*** Records provided ***
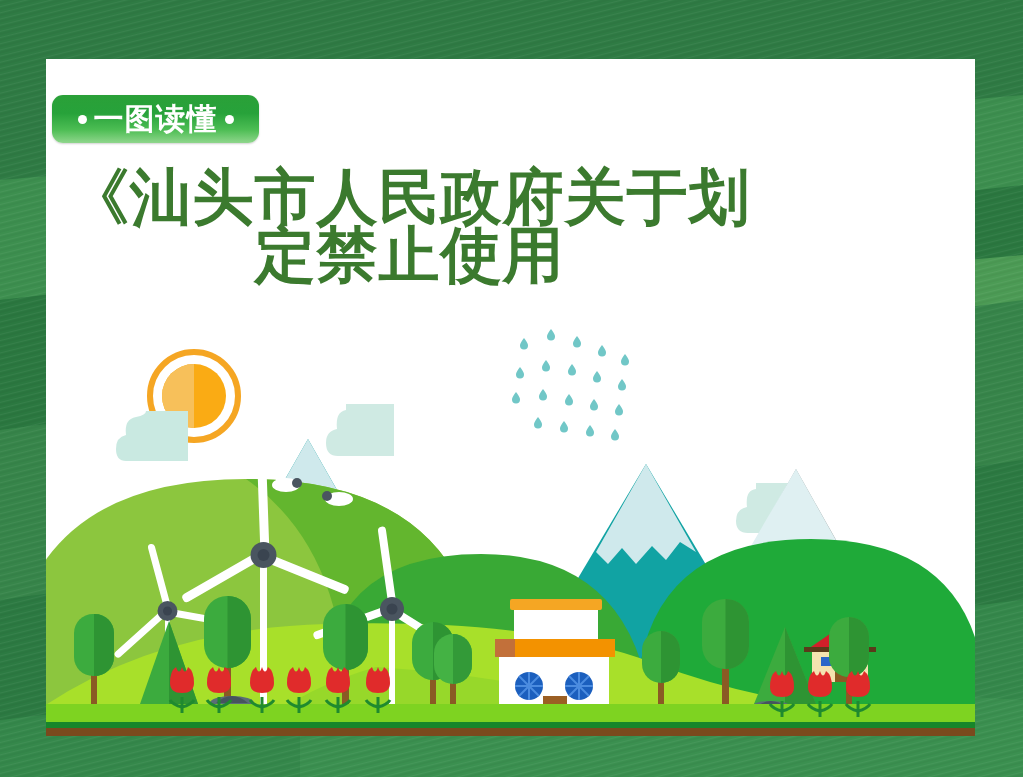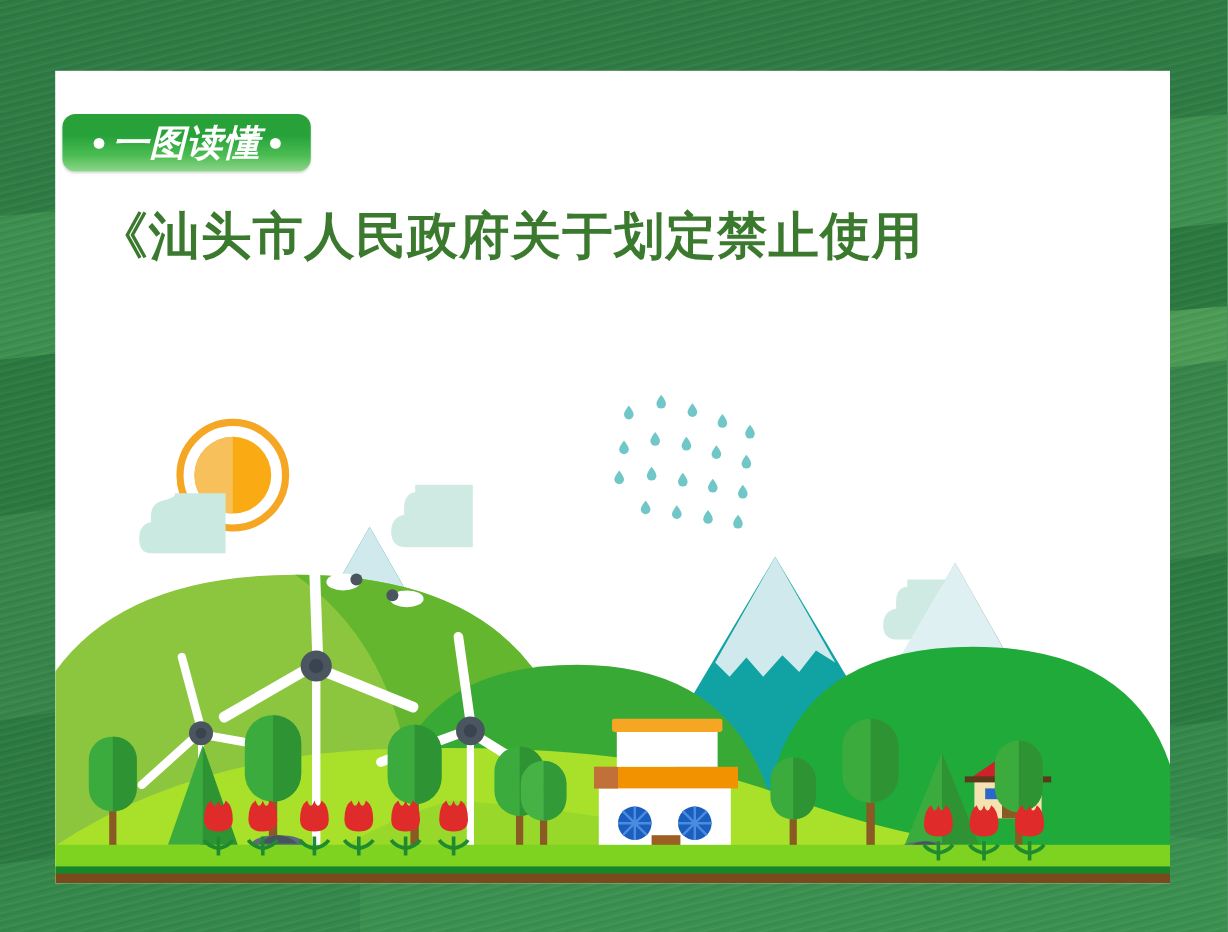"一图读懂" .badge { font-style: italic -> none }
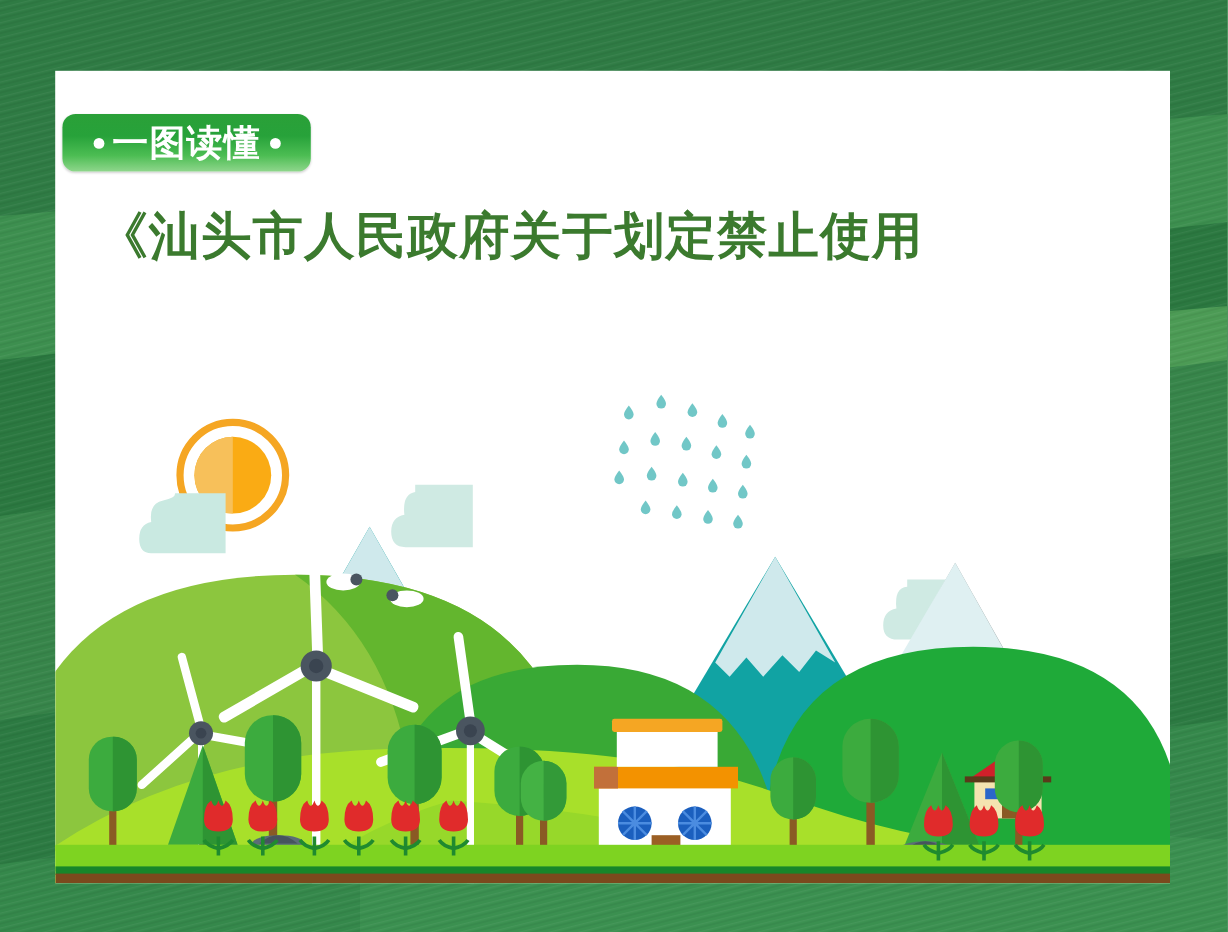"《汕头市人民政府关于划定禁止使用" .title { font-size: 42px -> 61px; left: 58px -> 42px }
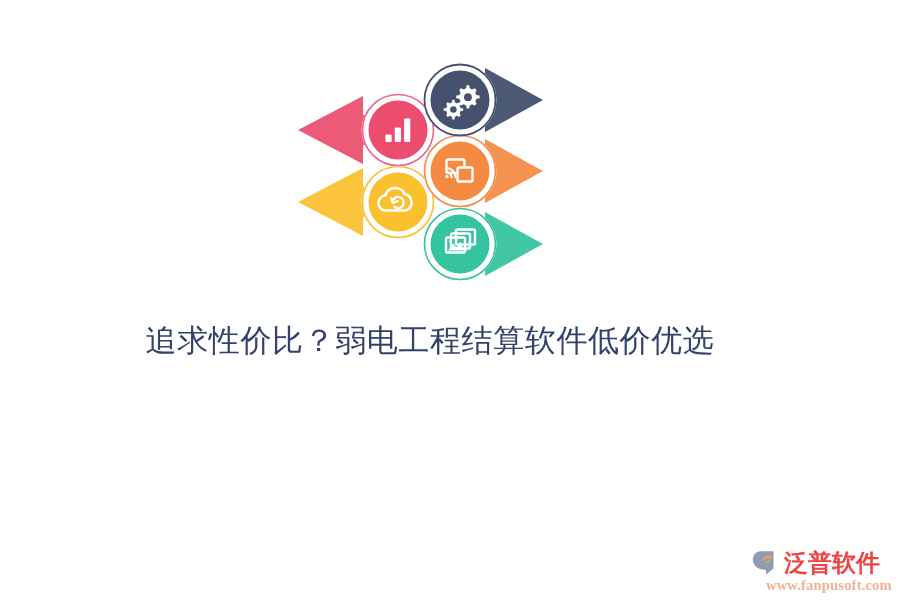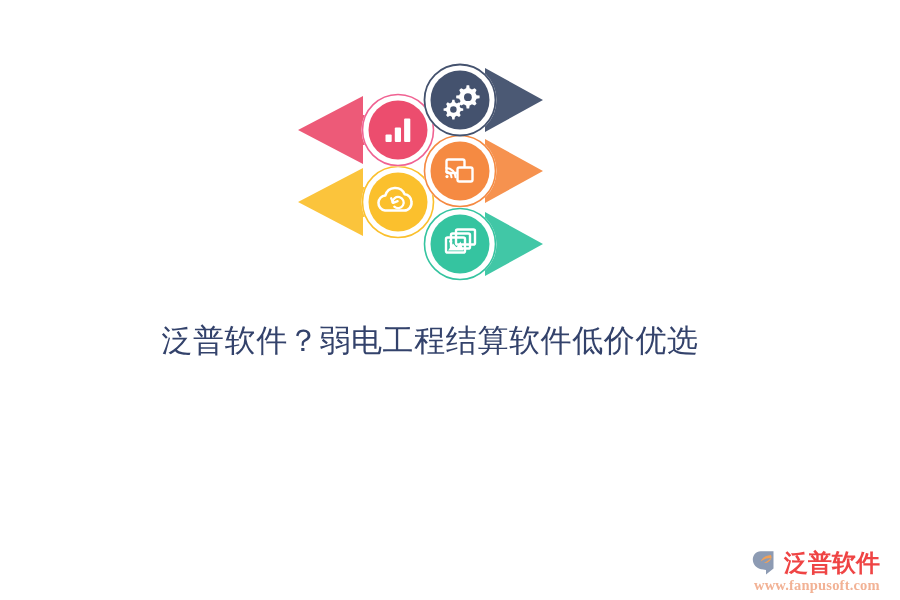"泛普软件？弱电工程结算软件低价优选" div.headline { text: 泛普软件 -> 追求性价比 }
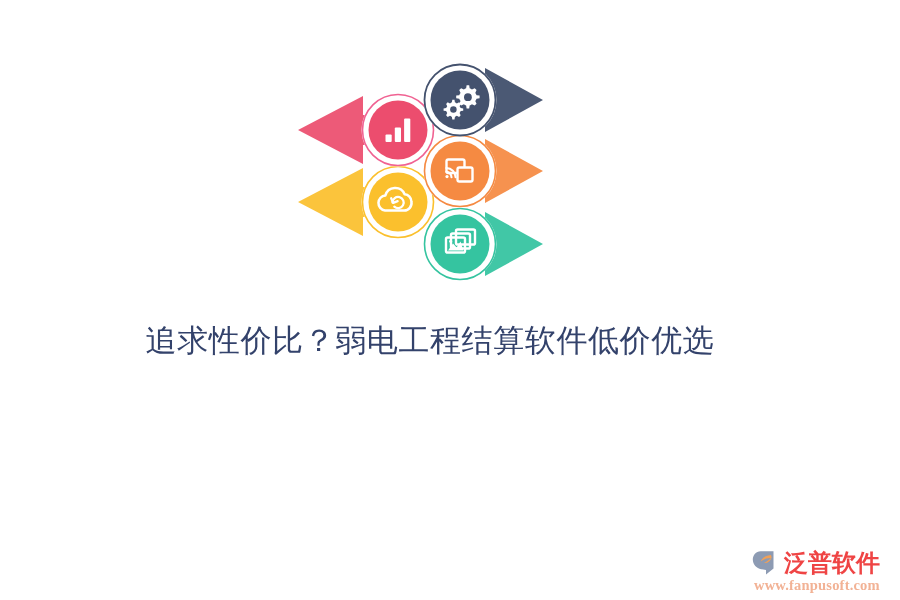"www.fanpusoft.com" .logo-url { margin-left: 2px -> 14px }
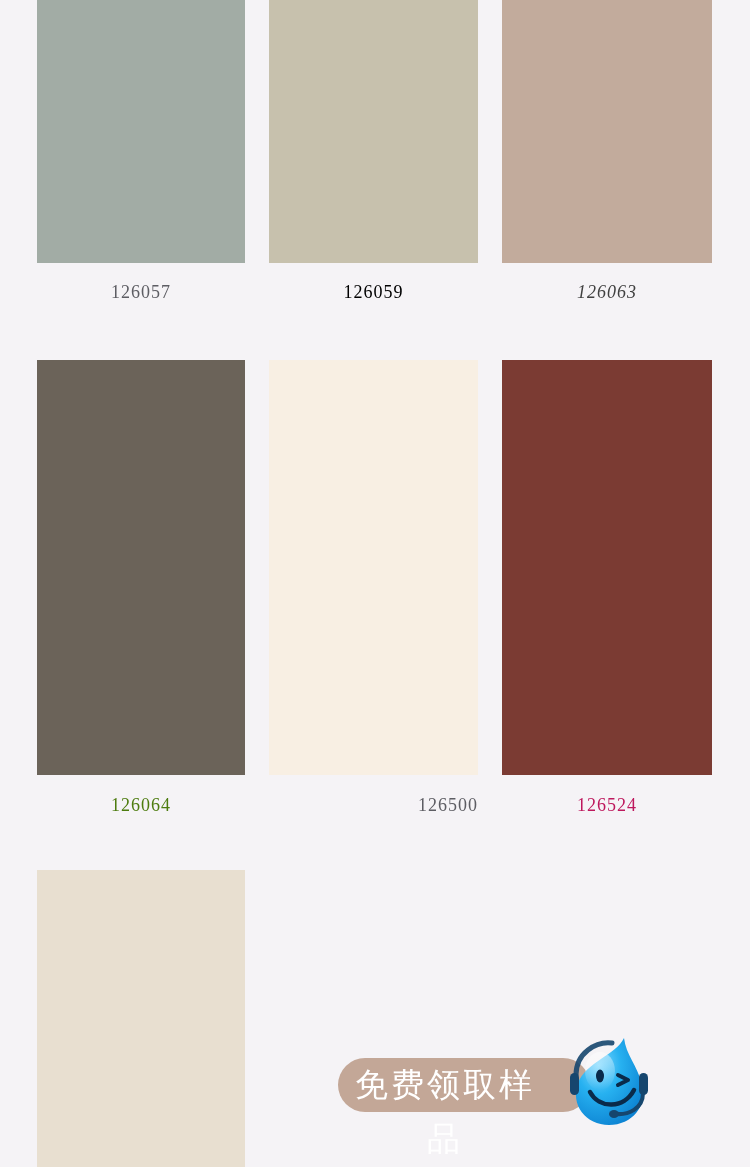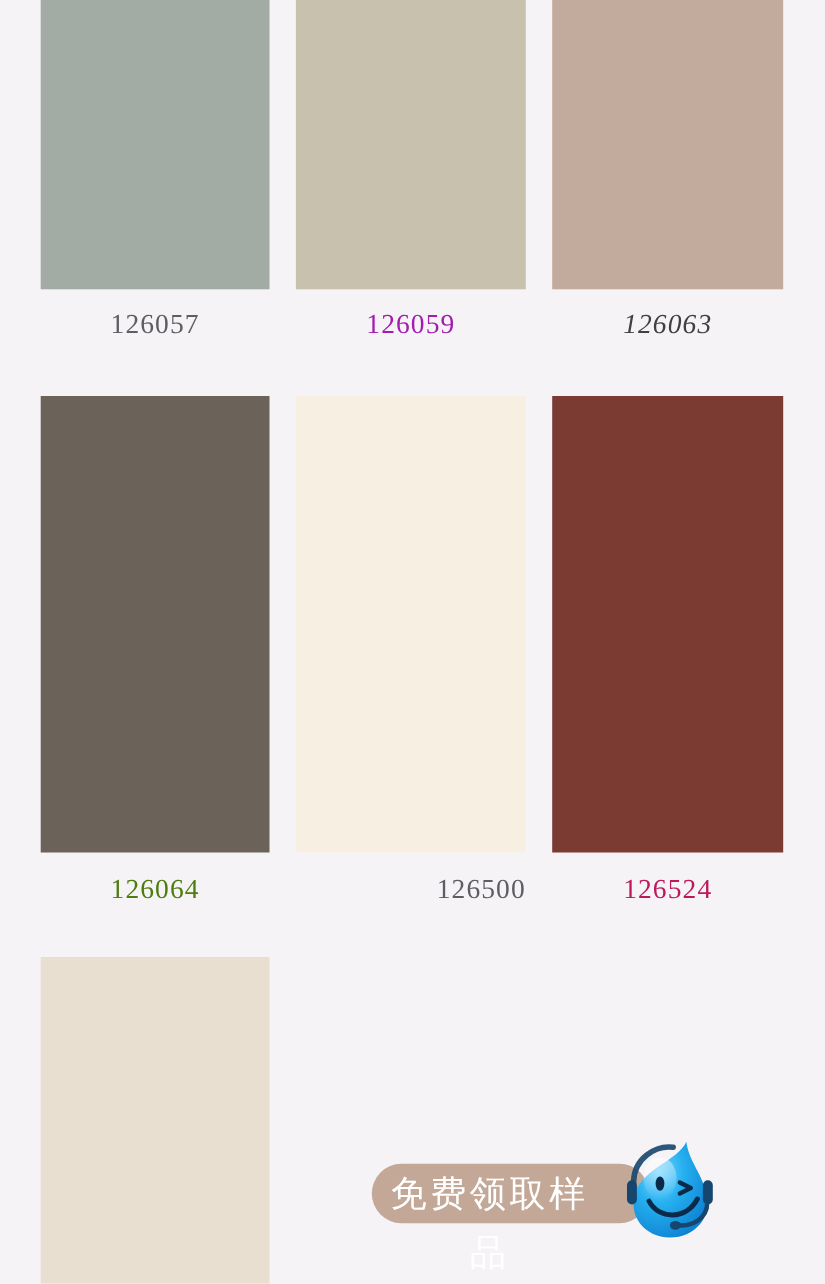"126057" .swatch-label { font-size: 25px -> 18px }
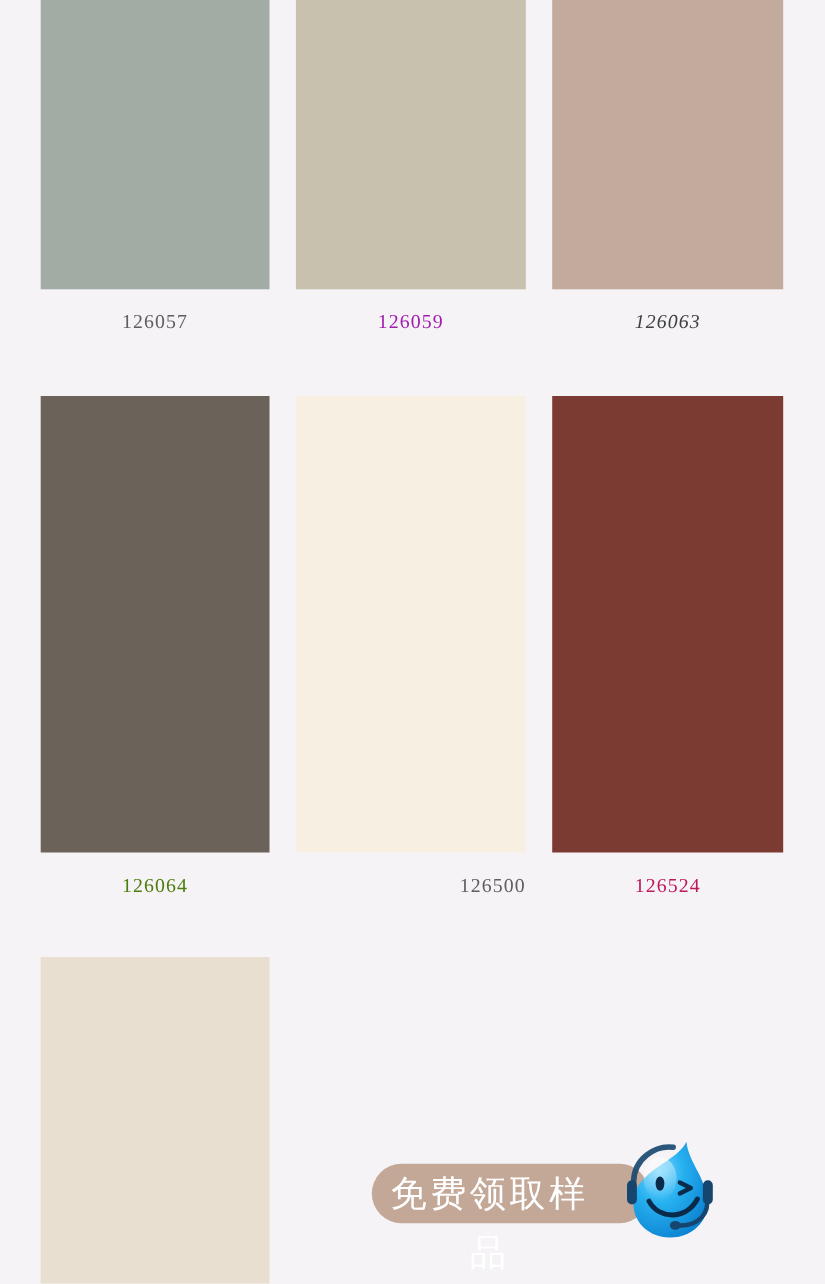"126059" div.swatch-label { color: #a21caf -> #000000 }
*** End of Records provided ***
> **What the exercise asks**:
Omit the pictures and copy the records above exactly.

> **Output of the task**:
"一图读懂" .badge { font-style: italic -> none }
"《汕头市人民政府关于划定禁止使用" .title { font-size: 42px -> 61px; left: 58px -> 42px }
"泛普软件？弱电工程结算软件低价优选" div.headline { text: 泛普软件 -> 追求性价比 }
"www.fanpusoft.com" .logo-url { margin-left: 2px -> 14px }
"126057" .swatch-label { font-size: 25px -> 18px }
"126059" div.swatch-label { color: #a21caf -> #000000 }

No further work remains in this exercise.